Work request
There is material below. Print exactly the lines starting at the line with "border-radius:0 3px 3px 0;" and ending at the line with "top:70px; display:flex; gap:4px;", ends included, and no others.

☆ ☆ ☆

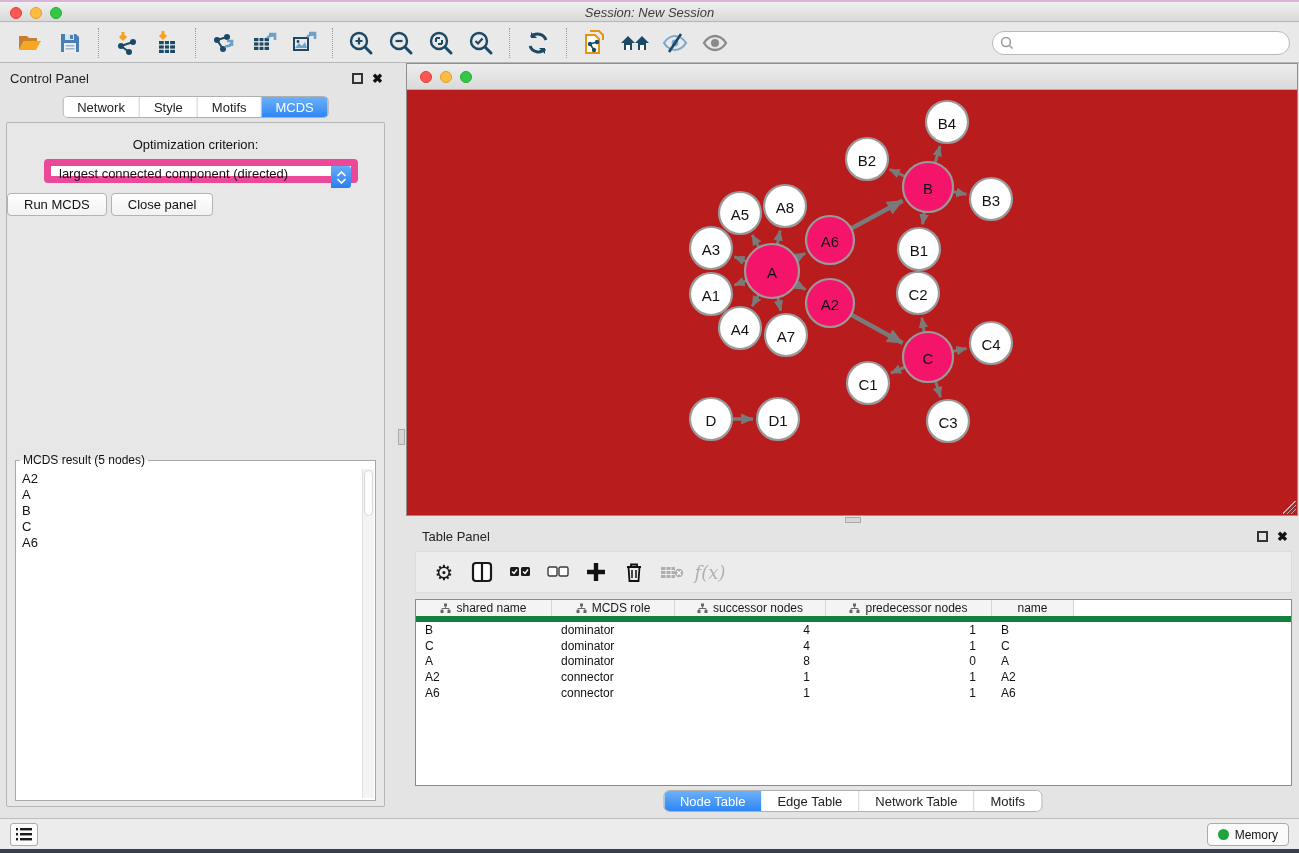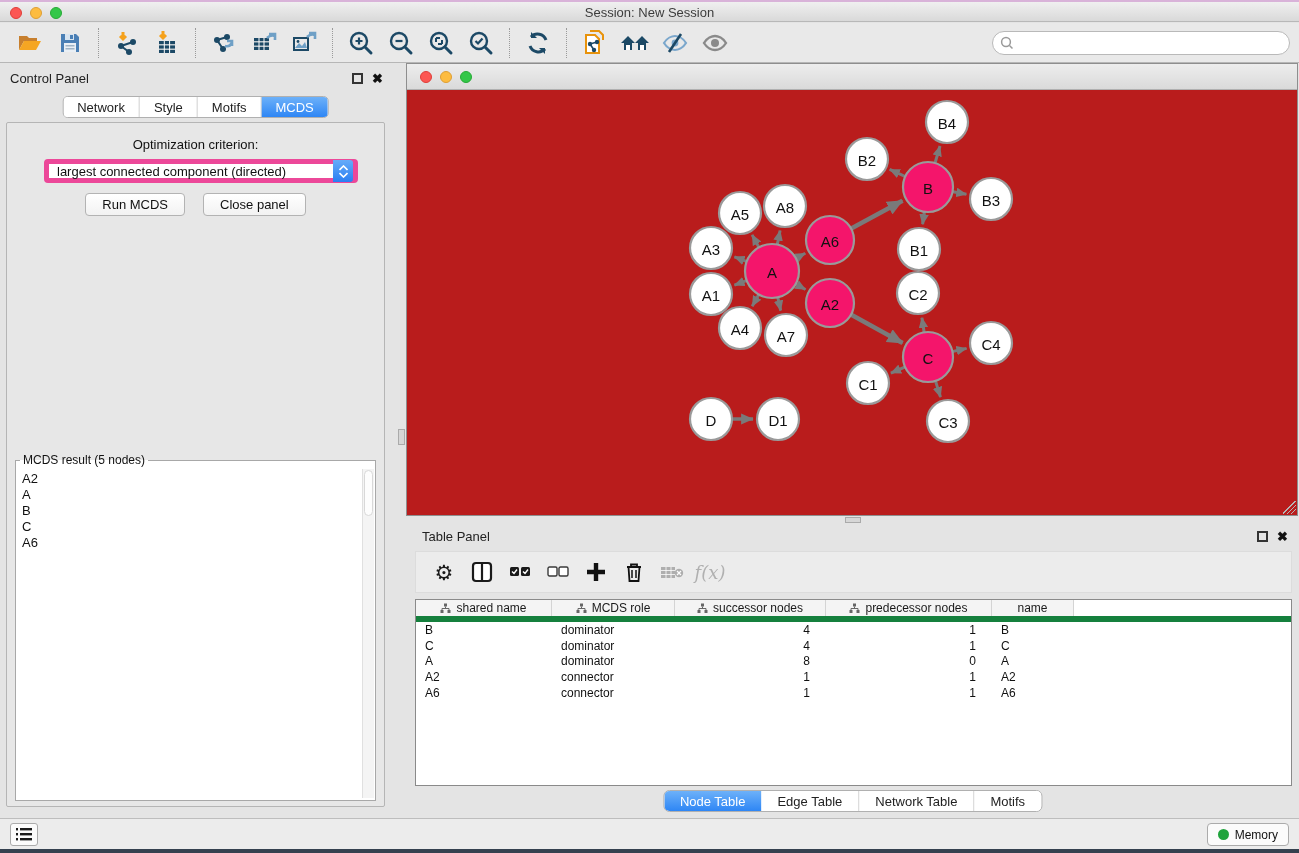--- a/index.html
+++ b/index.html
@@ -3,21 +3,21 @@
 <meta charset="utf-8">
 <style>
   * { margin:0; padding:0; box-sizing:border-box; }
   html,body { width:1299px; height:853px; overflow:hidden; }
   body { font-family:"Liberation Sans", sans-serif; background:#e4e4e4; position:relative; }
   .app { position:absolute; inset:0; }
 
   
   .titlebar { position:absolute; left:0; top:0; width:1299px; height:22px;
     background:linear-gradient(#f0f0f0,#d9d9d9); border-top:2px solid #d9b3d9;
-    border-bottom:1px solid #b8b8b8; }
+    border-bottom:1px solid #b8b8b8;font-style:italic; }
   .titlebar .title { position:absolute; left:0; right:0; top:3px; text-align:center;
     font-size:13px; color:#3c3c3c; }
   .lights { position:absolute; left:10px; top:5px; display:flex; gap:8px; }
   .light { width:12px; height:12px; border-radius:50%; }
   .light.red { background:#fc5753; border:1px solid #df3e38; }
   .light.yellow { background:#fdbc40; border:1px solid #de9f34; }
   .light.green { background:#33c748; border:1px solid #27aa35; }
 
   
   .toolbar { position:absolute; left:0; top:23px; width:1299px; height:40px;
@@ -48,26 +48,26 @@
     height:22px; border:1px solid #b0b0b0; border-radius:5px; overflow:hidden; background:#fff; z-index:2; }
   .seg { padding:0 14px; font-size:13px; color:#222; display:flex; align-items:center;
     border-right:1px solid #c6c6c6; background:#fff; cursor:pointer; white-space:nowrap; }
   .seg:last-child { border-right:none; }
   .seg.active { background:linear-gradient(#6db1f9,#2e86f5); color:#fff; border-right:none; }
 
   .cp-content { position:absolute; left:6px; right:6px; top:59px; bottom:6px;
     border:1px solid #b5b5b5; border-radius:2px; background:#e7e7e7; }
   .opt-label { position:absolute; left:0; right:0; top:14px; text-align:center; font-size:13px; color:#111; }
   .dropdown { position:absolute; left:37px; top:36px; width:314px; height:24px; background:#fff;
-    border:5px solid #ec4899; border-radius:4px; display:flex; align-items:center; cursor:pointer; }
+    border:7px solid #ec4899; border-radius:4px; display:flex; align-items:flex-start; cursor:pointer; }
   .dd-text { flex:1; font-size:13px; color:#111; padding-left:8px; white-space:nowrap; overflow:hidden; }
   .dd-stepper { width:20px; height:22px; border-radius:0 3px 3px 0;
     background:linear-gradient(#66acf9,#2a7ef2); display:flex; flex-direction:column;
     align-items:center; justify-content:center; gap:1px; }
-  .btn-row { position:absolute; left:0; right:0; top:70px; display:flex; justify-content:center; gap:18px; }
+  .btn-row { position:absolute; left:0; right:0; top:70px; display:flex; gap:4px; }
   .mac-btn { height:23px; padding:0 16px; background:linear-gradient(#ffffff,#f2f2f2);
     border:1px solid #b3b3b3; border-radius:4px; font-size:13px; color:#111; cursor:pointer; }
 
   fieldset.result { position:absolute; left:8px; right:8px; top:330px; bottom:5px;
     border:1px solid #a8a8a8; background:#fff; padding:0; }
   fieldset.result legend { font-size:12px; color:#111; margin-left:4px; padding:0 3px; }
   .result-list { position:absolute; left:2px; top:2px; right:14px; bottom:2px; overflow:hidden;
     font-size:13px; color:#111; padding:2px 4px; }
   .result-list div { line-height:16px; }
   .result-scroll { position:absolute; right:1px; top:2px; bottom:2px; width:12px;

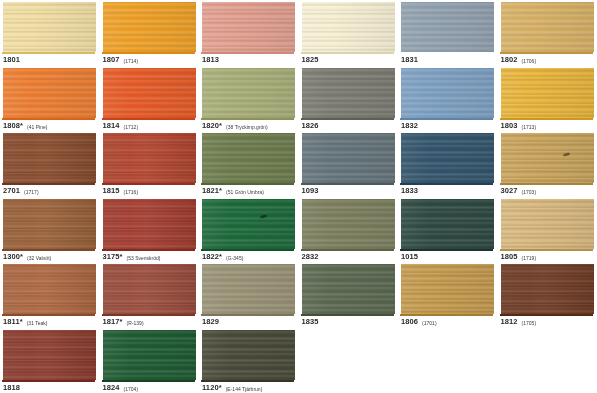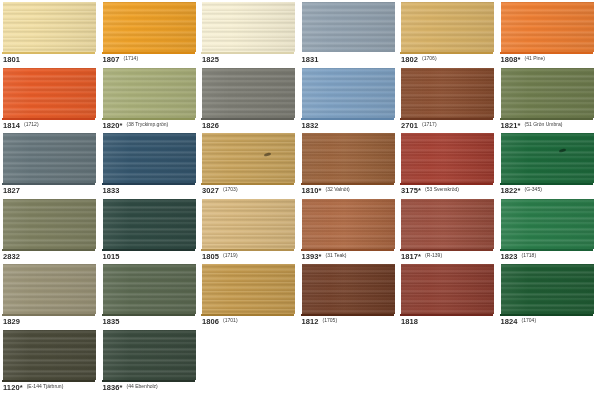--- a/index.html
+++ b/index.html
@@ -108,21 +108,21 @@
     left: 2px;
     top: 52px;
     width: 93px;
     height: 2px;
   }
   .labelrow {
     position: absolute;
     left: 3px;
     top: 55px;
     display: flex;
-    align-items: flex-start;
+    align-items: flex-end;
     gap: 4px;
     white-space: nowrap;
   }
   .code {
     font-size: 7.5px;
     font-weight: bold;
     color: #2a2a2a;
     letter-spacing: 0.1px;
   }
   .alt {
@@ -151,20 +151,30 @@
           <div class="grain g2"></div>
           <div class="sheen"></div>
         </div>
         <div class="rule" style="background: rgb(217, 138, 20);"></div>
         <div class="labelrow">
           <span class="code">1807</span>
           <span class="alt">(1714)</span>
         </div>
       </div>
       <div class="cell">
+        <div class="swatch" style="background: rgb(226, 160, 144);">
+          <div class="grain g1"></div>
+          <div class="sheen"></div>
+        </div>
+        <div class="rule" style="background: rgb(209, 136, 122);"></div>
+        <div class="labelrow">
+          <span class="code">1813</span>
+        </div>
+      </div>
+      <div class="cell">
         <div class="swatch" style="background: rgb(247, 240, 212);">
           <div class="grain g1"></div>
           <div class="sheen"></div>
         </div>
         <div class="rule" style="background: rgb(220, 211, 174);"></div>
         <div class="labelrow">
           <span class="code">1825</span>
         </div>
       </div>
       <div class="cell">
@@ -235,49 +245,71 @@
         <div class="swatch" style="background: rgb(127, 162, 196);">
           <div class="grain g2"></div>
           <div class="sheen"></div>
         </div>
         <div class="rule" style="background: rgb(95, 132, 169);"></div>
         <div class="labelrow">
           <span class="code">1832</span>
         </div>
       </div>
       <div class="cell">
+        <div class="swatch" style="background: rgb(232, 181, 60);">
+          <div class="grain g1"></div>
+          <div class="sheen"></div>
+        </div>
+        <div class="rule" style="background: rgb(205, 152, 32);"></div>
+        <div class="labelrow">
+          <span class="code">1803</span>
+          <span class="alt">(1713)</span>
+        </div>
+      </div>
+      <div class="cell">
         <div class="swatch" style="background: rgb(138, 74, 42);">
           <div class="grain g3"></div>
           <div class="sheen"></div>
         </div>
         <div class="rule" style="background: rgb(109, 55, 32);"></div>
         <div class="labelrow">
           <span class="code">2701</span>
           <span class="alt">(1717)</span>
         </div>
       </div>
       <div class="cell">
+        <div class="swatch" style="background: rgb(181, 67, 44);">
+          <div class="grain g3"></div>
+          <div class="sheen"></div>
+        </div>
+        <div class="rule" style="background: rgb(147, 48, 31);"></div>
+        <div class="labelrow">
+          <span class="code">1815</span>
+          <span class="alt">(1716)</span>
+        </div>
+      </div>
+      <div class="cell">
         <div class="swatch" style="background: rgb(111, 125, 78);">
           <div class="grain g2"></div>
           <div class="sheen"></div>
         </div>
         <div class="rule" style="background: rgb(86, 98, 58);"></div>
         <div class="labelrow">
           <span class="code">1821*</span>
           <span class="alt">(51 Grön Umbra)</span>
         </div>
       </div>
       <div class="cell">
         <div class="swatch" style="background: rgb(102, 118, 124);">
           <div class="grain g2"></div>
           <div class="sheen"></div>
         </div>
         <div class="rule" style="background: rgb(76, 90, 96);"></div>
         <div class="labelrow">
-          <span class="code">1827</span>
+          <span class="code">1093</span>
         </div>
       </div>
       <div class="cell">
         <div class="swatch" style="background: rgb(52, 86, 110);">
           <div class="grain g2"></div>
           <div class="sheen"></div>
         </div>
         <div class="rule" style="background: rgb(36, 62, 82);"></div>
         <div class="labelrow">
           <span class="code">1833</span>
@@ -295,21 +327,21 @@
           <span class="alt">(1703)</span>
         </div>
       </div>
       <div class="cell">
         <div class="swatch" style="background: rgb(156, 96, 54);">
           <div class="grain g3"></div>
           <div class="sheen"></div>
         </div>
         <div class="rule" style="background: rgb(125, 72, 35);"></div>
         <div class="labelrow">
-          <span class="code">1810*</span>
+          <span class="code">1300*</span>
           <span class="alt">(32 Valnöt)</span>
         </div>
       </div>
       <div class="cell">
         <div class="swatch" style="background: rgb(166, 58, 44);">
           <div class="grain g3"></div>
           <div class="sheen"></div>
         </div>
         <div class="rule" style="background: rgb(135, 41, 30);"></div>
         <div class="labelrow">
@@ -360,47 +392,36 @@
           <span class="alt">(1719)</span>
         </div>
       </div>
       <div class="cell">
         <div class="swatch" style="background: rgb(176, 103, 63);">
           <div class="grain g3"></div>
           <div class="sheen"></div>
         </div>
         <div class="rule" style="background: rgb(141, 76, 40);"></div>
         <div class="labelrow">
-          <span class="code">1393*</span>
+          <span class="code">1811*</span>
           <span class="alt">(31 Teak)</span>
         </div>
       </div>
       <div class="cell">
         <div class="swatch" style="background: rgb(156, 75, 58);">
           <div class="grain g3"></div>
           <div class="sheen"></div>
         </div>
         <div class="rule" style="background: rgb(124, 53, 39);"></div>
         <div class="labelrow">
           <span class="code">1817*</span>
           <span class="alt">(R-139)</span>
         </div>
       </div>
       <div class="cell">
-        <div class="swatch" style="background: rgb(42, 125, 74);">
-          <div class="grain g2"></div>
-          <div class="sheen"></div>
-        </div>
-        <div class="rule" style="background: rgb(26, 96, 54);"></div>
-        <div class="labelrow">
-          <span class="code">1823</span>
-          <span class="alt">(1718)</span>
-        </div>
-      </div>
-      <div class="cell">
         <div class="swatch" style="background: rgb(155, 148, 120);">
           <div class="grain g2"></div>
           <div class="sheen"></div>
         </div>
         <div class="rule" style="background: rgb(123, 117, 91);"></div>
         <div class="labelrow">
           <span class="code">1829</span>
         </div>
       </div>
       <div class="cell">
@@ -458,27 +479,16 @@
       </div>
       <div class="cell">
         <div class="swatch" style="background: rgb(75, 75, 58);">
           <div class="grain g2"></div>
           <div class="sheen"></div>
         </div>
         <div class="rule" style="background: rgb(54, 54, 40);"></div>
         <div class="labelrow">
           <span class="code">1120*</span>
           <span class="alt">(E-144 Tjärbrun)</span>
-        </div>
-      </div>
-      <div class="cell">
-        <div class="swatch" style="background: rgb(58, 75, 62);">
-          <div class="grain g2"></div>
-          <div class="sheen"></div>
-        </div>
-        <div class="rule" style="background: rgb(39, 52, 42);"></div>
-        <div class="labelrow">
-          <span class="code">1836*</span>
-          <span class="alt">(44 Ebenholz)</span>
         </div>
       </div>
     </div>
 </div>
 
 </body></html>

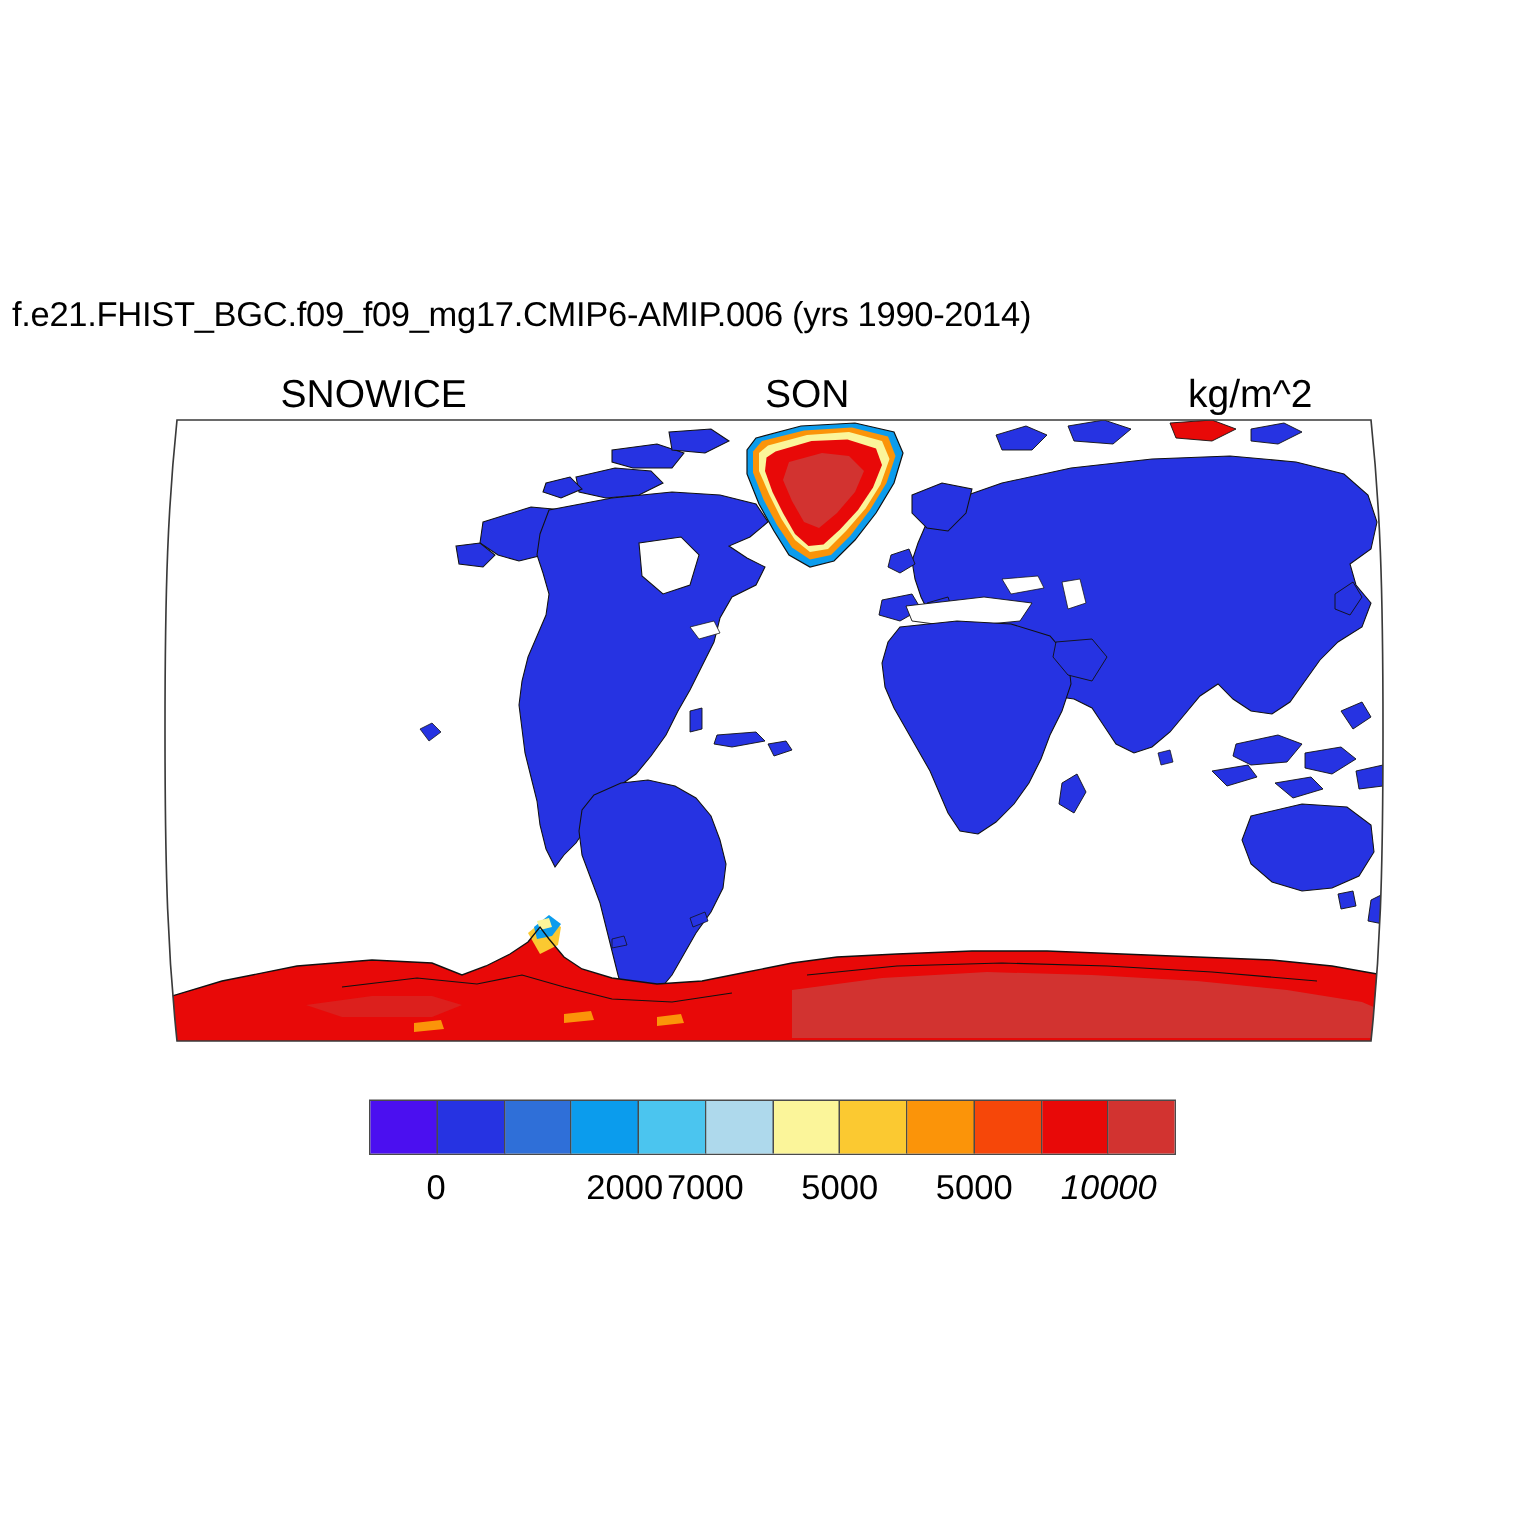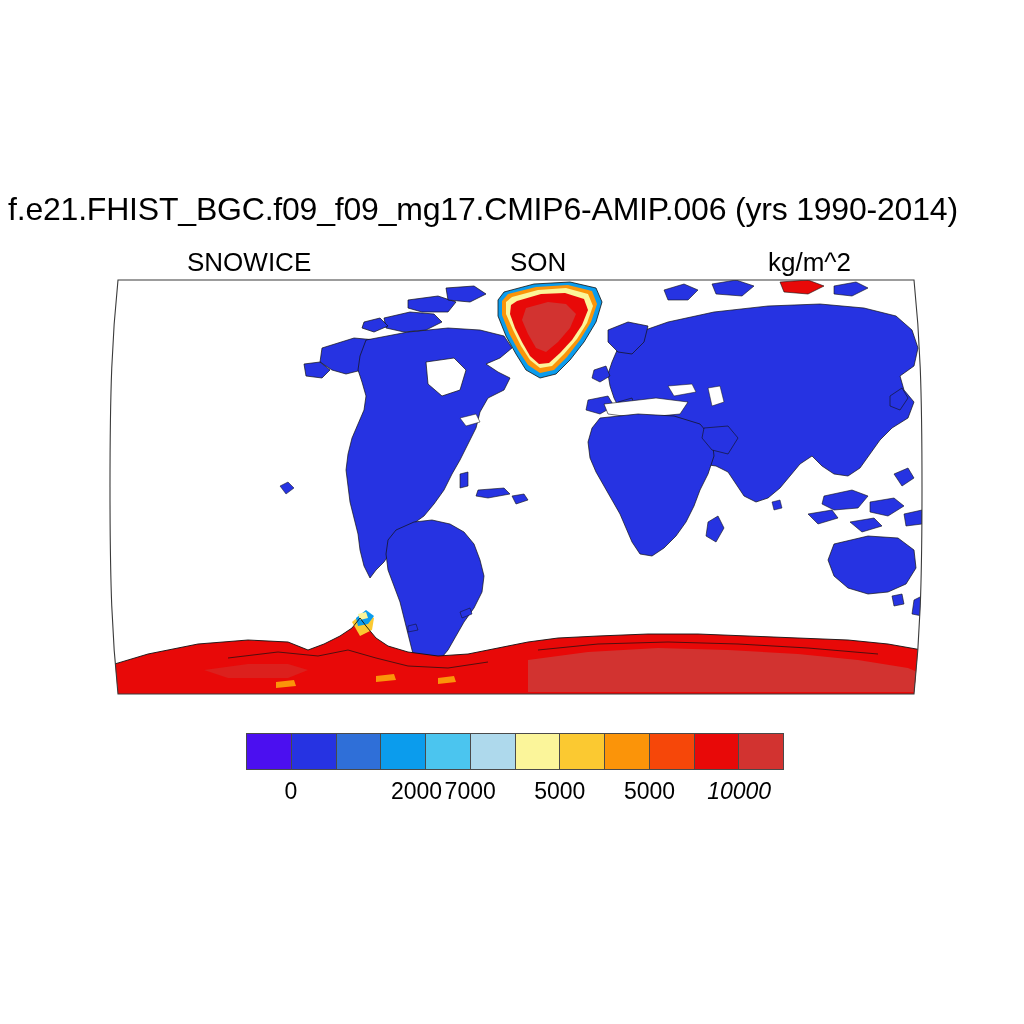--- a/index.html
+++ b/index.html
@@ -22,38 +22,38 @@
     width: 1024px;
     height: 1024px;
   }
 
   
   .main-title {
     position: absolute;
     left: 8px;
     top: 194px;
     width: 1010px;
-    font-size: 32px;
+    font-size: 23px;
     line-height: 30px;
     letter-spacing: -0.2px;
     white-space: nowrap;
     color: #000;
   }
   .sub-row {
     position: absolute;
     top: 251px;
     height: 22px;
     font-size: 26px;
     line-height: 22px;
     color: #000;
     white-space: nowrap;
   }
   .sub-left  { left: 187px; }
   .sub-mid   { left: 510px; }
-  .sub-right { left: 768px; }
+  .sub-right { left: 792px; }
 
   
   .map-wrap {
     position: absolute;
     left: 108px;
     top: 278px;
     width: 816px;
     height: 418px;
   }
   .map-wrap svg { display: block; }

☆ ☆ ☆

Finished exercise
   .dd-stepper { width:20px; height:22px; border-radius:0 3px 3px 0;
     background:linear-gradient(#66acf9,#2a7ef2); display:flex; flex-direction:column;
     align-items:center; justify-content:center; gap:1px; }
-  .btn-row { position:absolute; left:0; right:0; top:70px; display:flex; justify-content:center; gap:18px; }
+  .btn-row { position:absolute; left:0; right:0; top:70px; display:flex; gap:4px; }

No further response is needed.